В наших сборищах кумиром был Рубен Николаевич. Как-то всё группировалось вокруг него, он был по-настоящему доступен, демократичен, в то же время не допускал (да это и не мыслилось) никакого амикошонства. Чем он добивался такого к себе отношения, трудно сказать: он был с нами очень (как я уже сказала) прост, но в то же время какая-то черта, грань, которую никогда нельзя было переступить в отношениях, всегда существовала. У него была, как у всякого вполне земного человека, масса слабостей, над ним подтрунивали, за глаза посмеивались, но, вероятно, сила его таланта была столь велика, что его авторитет, который он как будто и не насаждал специально, был абсолютен. Его слово было законом. Его оценка обжалованию уже не подлежала. Если сказал Рубен Николаевич, значит, так тому и быть.

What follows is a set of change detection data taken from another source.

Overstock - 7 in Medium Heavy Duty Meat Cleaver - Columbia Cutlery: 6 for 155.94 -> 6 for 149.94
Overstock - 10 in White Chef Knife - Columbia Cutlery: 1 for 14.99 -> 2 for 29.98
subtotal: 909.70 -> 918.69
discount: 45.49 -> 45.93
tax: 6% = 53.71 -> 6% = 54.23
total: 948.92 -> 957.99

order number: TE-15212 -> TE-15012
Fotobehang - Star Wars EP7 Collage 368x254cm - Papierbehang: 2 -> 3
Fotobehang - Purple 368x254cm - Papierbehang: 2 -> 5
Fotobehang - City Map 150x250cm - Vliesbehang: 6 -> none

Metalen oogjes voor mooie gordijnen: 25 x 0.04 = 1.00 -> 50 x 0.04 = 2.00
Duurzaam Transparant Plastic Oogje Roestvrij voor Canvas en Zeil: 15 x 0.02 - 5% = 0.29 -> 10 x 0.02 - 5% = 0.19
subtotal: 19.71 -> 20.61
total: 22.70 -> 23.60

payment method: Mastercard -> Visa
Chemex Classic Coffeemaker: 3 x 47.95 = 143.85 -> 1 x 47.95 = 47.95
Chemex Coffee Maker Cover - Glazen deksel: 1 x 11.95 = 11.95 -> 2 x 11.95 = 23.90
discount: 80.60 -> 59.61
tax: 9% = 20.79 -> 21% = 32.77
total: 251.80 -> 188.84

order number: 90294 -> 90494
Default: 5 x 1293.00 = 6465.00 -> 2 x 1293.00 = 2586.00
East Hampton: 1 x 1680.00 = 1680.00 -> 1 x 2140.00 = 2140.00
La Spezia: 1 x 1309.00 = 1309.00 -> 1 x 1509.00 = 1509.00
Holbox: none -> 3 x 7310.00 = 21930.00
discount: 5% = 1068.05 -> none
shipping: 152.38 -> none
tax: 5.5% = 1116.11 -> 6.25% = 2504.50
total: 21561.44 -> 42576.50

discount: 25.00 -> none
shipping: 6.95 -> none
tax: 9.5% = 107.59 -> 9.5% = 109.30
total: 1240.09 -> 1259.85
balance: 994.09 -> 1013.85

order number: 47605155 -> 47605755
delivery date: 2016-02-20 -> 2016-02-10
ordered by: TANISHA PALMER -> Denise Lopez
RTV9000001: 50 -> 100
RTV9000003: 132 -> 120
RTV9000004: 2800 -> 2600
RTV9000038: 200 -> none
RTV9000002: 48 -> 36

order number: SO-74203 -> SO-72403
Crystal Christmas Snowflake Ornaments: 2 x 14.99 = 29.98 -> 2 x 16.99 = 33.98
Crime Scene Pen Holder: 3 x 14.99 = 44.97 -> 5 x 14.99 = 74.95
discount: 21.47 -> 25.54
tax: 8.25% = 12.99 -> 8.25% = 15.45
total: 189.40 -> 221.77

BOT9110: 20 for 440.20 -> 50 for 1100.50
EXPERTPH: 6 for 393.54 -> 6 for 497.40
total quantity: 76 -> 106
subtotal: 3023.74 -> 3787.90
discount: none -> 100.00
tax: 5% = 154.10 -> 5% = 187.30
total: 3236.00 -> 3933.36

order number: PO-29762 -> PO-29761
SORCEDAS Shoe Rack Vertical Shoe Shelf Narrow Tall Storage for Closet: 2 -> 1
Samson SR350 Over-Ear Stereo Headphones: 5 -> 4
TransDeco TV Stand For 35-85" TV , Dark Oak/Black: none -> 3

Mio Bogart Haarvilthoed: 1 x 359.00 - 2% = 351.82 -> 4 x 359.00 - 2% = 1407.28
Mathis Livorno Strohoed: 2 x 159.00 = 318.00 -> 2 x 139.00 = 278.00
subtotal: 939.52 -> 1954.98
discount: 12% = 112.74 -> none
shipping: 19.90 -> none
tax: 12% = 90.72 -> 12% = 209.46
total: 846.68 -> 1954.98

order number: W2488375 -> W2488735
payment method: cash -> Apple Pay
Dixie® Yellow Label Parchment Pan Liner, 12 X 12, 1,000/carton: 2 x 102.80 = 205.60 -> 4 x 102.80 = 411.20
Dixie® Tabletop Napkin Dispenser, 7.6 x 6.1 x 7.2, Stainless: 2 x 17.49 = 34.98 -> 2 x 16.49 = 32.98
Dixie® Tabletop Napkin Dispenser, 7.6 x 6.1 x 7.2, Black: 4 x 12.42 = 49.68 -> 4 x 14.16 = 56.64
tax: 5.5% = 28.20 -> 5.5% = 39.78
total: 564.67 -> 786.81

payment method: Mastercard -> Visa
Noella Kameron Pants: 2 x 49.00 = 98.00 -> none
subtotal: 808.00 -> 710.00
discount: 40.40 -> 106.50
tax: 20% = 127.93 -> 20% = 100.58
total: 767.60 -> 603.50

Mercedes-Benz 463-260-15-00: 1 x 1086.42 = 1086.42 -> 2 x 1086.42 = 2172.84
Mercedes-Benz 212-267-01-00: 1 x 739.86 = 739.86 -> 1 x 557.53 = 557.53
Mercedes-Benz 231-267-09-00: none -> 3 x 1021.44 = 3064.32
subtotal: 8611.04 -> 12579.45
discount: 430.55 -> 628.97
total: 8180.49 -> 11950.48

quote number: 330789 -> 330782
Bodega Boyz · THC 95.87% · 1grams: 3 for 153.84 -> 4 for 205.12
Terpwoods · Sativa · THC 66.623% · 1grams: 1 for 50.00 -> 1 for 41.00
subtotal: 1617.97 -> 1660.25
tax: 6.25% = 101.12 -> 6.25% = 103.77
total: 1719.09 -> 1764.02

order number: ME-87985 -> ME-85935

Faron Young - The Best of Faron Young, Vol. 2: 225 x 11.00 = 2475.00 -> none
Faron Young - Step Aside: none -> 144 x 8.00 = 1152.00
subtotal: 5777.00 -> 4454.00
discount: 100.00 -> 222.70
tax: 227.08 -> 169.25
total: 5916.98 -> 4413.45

На наших ежедневных и еженощных (почти) посиделках он так рассказывал нам о Вахтангове, о его видении театра в будущем, что мы чувствовали себя обязанными держать это великое звание «вахтанговского артиста». И изо всех сил старались не уронить его.

Этика театра, преподанная когда-то Вахтанговым своим ученикам, проявлялась во всём: от того, как проходит ежевечерне рядовой спектакль, до того, как ведёт себя артист вне стен своего театра. Считалось непомерным грехом говорить о театре плохо на стороне. Что бы ни случилось в театре, какие бы ни происходили распри, ссоры (а этого хватало), всё это должно было оставаться дома, выясняться между собой и погашаться внутри театра. Выносить из избы сор считалось большим грехом.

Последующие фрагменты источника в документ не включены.